The Automox Activity Log for each endpoint shows a Format-Table block with three columns: TimeCreated, Id, and Message. A clean patch cycle returns rows similar to 2026-05-15 03:14:08, 43, Installation Started: Windows has started installing the following update: Cumulative Update for Windows 11 (KB5037771), followed by 2026-05-15 03:18:42, 19, Installation Successful, and 2026-05-15 03:18:43, 25, Restart Required. A failed cycle returns Event ID 20 with the wuauclt error code in the Message field, which you can decode against the Windows Update error reference.
To verify the Worklet against the raw source on an endpoint, run Get-WinEvent -LogName 'Microsoft-Windows-WindowsUpdateClient/Operational' -MaxEvents 50 in an elevated PowerShell session. Compare the timestamps and IDs to the Worklet output for the same window. For a longer historical view, run Get-WindowsUpdateLog to merge the ETW traces under %SystemRoot%\Logs\WindowsUpdate into a readable %SystemRoot%\WindowsUpdate.log on the desktop, then grep for the KB you care about. On Windows 7 and 8.1 the legacy %SystemRoot%\WindowsUpdate.log is written directly without the Get-WindowsUpdateLog conversion step.

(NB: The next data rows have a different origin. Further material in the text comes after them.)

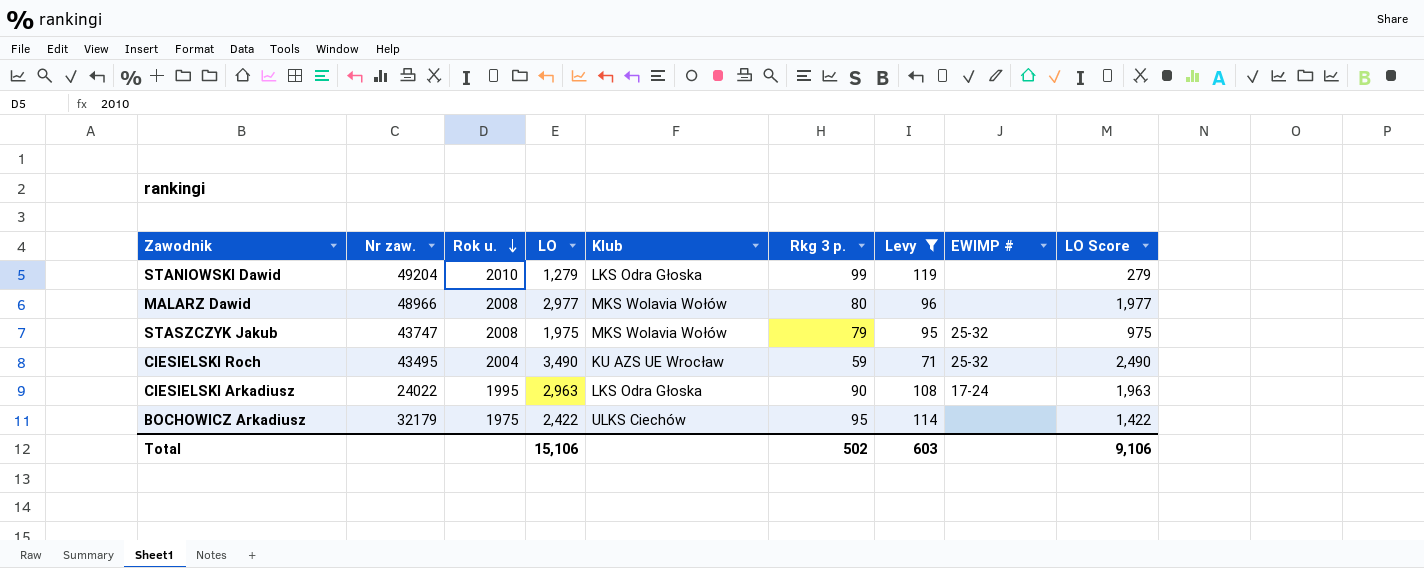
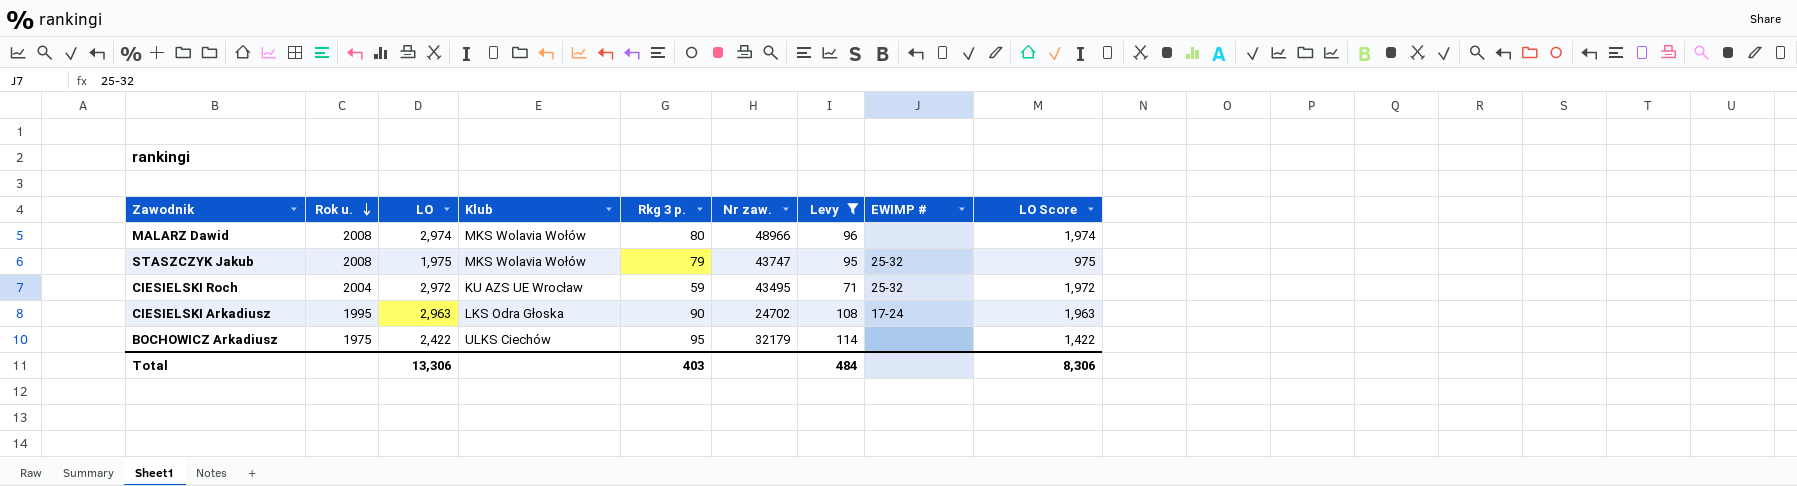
column Nr zaw. | position: 2 -> 6
row STANIOWSKI Dawid: 49204 | 2010 | 1,279 | LKS Odra Głoska | 99 | 119 | none | 279 -> none
MALARZ Dawid | LO: 2,977 -> 2,974
MALARZ Dawid | LO Score: 1,977 -> 1,974
CIESIELSKI Roch | LO: 3,490 -> 2,972
CIESIELSKI Roch | LO Score: 2,490 -> 1,972
CIESIELSKI Arkadiusz | Nr zaw.: 24022 -> 24702
Total | LO: 15,106 -> 13,306
Total | Rkg 3 p.: 502 -> 403
Total | Levy: 603 -> 484
Total | LO Score: 9,106 -> 8,306

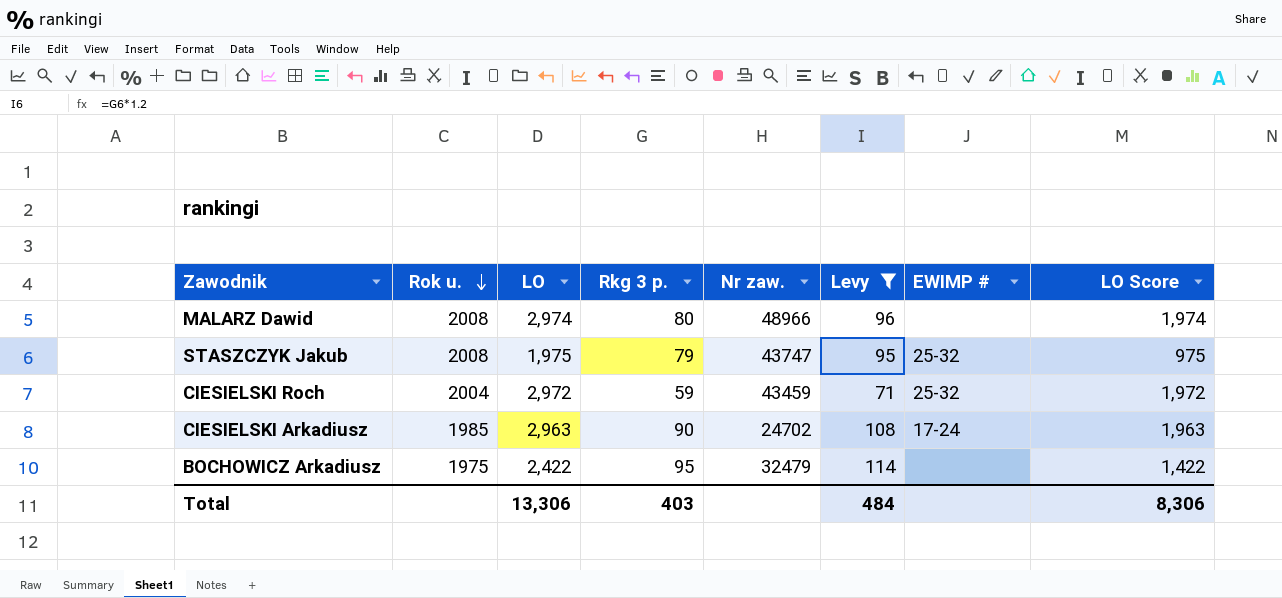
column Klub | position: 4 -> none
CIESIELSKI Roch | Nr zaw.: 43495 -> 43459
CIESIELSKI Arkadiusz | Rok u.: 1995 -> 1985
BOCHOWICZ Arkadiusz | Nr zaw.: 32179 -> 32479

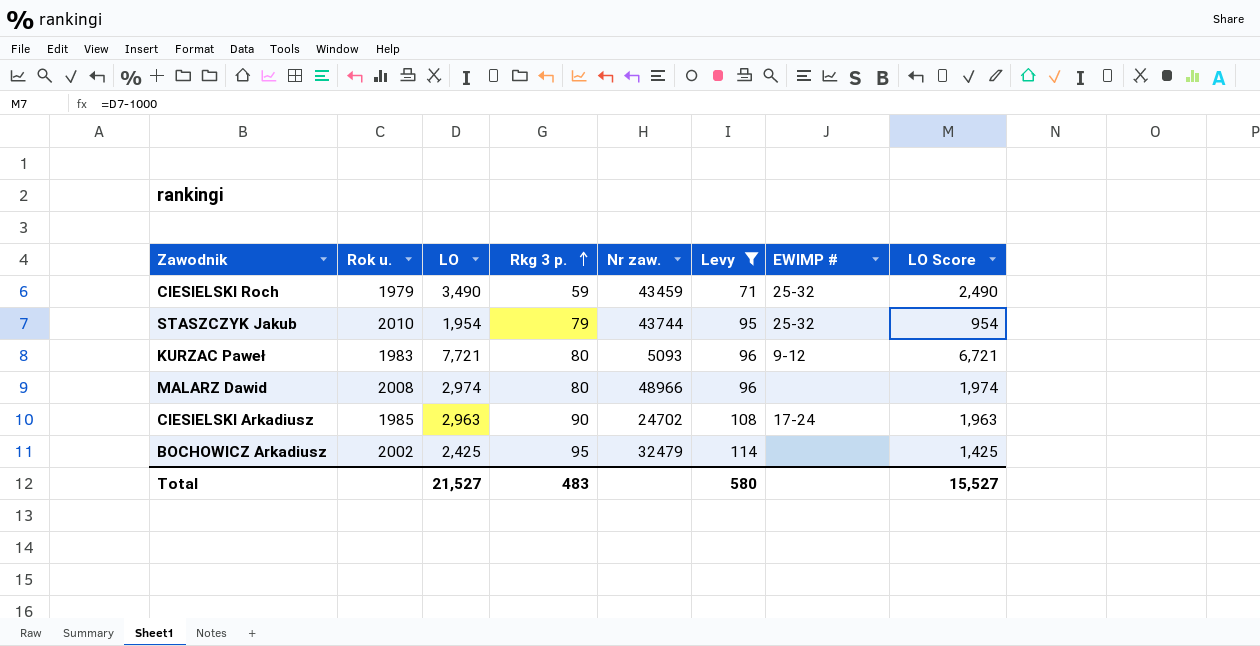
row order: Rok u. descending -> Rkg 3 p. ascending
CIESIELSKI Roch | Rok u.: 2004 -> 1979
CIESIELSKI Roch | LO: 2,972 -> 3,490
CIESIELSKI Roch | LO Score: 1,972 -> 2,490
STASZCZYK Jakub | Rok u.: 2008 -> 2010
STASZCZYK Jakub | LO: 1,975 -> 1,954
STASZCZYK Jakub | Nr zaw.: 43747 -> 43744
STASZCZYK Jakub | LO Score: 975 -> 954
row KURZAC Paweł: none -> 1983 | 7,721 | 80 | 5093 | 96 | 9-12 | 6,721
BOCHOWICZ Arkadiusz | Rok u.: 1975 -> 2002
BOCHOWICZ Arkadiusz | LO: 2,422 -> 2,425
BOCHOWICZ Arkadiusz | LO Score: 1,422 -> 1,425
Total | LO: 13,306 -> 21,527
Total | Rkg 3 p.: 403 -> 483
Total | Levy: 484 -> 580
Total | LO Score: 8,306 -> 15,527

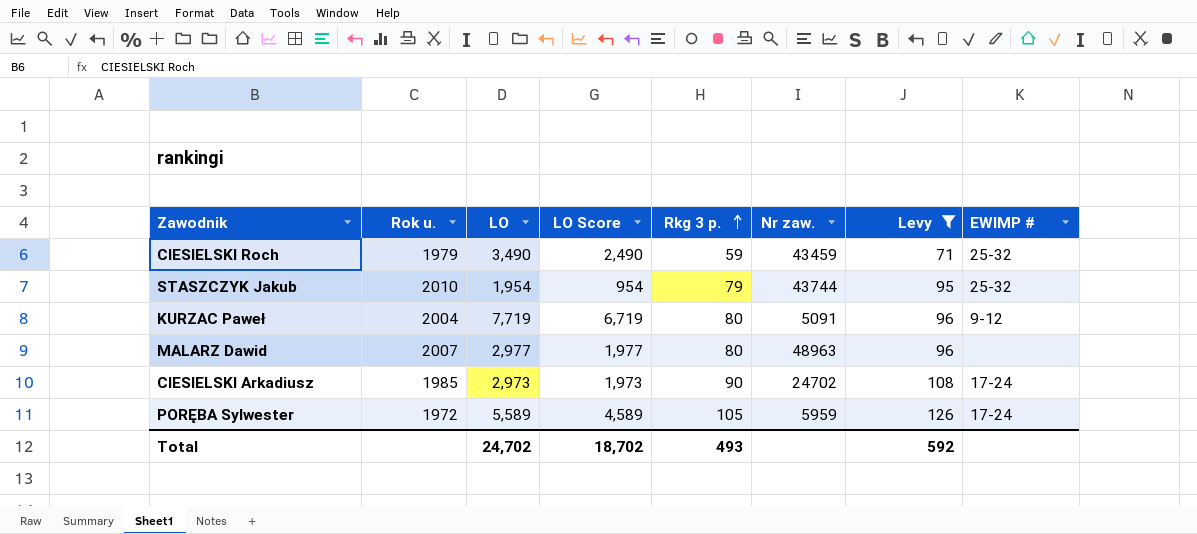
column LO Score | position: 8 -> 4
row BOCHOWICZ Arkadiusz: 2002 | 2,425 | 95 | 32479 | 114 | none | 1,425 -> none
KURZAC Paweł | Rok u.: 1983 -> 2004
KURZAC Paweł | LO: 7,721 -> 7,719
KURZAC Paweł | LO Score: 6,721 -> 6,719
KURZAC Paweł | Nr zaw.: 5093 -> 5091
MALARZ Dawid | Rok u.: 2008 -> 2007
MALARZ Dawid | LO: 2,974 -> 2,977
MALARZ Dawid | LO Score: 1,974 -> 1,977
MALARZ Dawid | Nr zaw.: 48966 -> 48963
CIESIELSKI Arkadiusz | LO: 2,963 -> 2,973
CIESIELSKI Arkadiusz | LO Score: 1,963 -> 1,973
row PORĘBA Sylwester: none -> 1972 | 5,589 | 4,589 | 105 | 5959 | 126 | 17-24
Total | LO: 21,527 -> 24,702
Total | LO Score: 15,527 -> 18,702
Total | Rkg 3 p.: 483 -> 493
Total | Levy: 580 -> 592

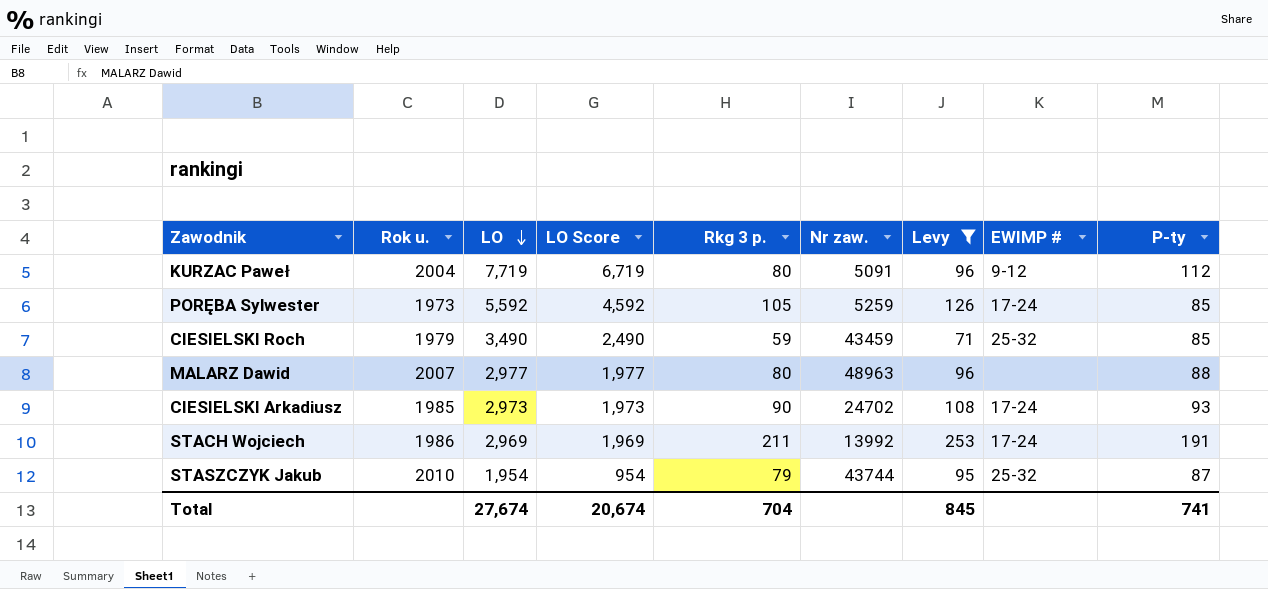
row order: Rkg 3 p. ascending -> LO descending
column P-ty | position: none -> 9
PORĘBA Sylwester | Rok u.: 1972 -> 1973
PORĘBA Sylwester | LO: 5,589 -> 5,592
PORĘBA Sylwester | LO Score: 4,589 -> 4,592
PORĘBA Sylwester | Nr zaw.: 5959 -> 5259
row STACH Wojciech: none -> 1986 | 2,969 | 1,969 | 211 | 13992 | 253 | 17-24 | 191
Total | LO: 24,702 -> 27,674
Total | LO Score: 18,702 -> 20,674
Total | Rkg 3 p.: 493 -> 704
Total | Levy: 592 -> 845

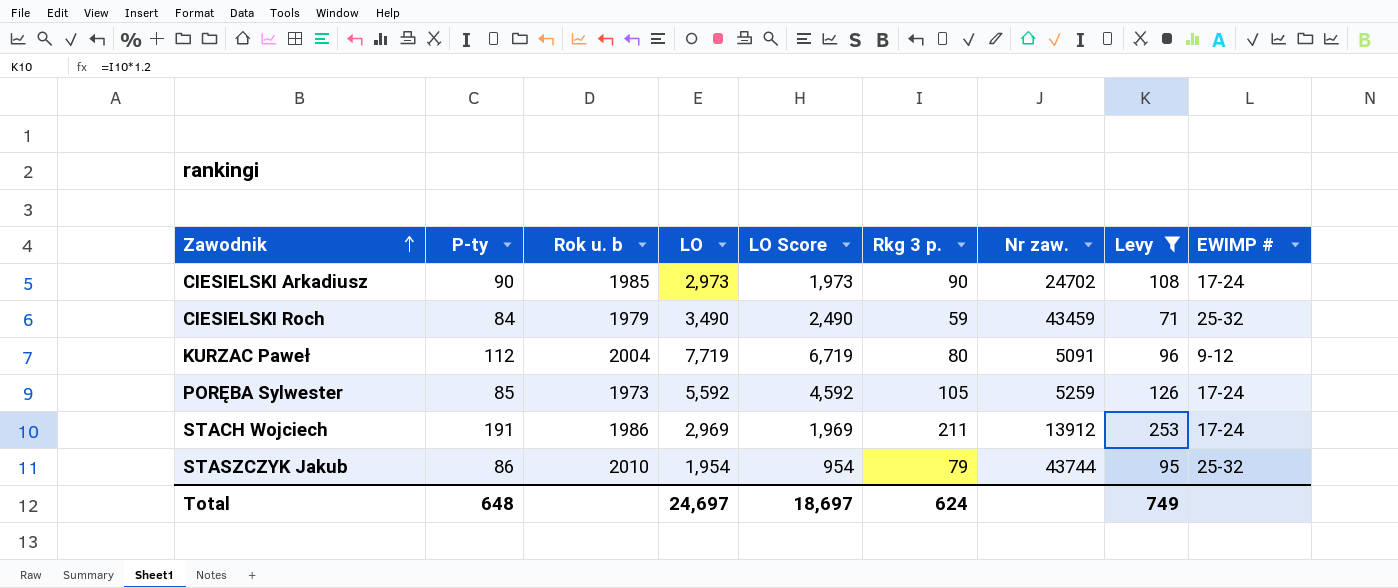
row order: LO descending -> Zawodnik ascending
column P-ty | position: 9 -> 2
column name: Rok u. -> Rok u. b
row MALARZ Dawid: 2007 | 2,977 | 1,977 | 80 | 48963 | 96 | none | 88 -> none
CIESIELSKI Arkadiusz | P-ty: 93 -> 90
CIESIELSKI Roch | P-ty: 85 -> 84
STACH Wojciech | Nr zaw.: 13992 -> 13912
STASZCZYK Jakub | P-ty: 87 -> 86
Total | P-ty: 741 -> 648
Total | LO: 27,674 -> 24,697
Total | LO Score: 20,674 -> 18,697
Total | Rkg 3 p.: 704 -> 624
Total | Levy: 845 -> 749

Pair this Worklet with a Worklet that resets the Windows Update components or revokes a problematic KB when the audit surfaces a recurring Event ID 20 or 31. The audit Worklet identifies the affected endpoints, the remediation Worklet acts on them, and the two together close the loop between detection and fix on the same policy cadence as the rest of your patch program.